WORK TO BE COMPLETED: Counting only lines that contain the string "para", how many are there in the data? Say the number alone.

[Data extracted from a collection]

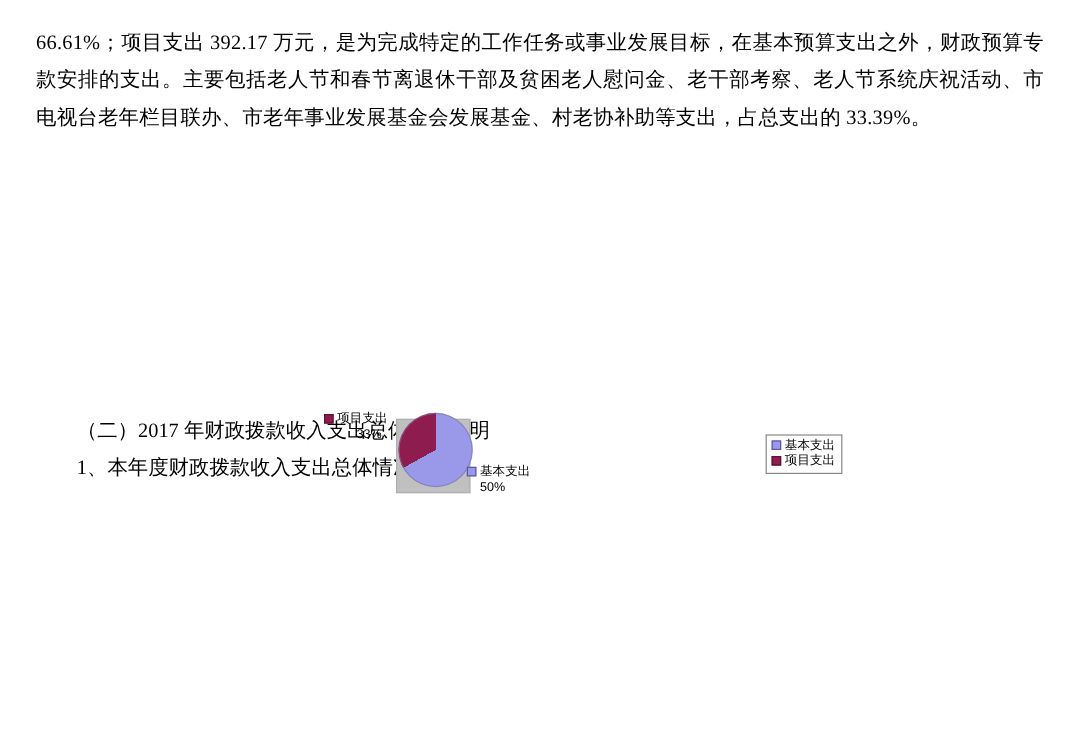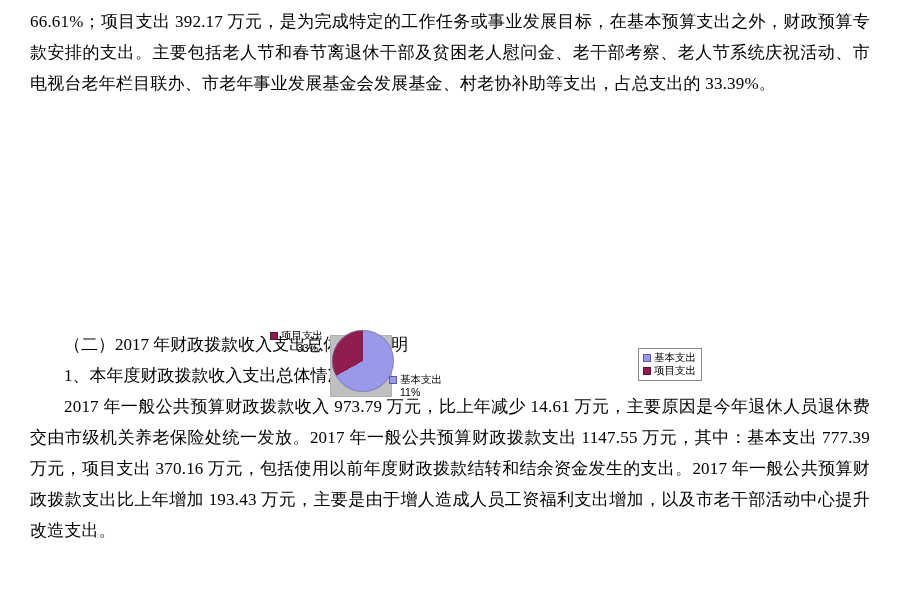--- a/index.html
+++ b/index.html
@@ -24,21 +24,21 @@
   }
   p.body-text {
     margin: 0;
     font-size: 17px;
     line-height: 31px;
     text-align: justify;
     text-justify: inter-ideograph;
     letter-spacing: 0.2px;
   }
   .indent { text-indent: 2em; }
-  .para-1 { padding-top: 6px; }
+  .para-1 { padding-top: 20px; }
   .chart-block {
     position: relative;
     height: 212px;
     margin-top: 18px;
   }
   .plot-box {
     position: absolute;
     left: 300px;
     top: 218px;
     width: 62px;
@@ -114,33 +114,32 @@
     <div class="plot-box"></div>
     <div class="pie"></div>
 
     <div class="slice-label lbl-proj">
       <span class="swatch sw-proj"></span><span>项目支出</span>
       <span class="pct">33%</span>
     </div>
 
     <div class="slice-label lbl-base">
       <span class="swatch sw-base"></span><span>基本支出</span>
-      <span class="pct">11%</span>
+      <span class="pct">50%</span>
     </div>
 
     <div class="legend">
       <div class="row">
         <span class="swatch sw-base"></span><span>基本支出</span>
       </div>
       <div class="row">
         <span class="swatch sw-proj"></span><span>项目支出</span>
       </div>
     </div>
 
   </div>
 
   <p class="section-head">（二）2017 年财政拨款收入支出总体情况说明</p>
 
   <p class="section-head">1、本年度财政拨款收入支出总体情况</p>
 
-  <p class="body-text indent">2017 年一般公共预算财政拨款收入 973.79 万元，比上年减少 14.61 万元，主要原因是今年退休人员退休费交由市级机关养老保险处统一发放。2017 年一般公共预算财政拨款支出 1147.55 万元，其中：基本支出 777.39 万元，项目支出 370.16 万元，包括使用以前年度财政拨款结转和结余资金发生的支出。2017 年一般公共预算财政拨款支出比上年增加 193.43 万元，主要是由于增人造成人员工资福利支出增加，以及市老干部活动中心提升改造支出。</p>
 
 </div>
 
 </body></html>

RESPONSE FOR THIS EXERCISE: 2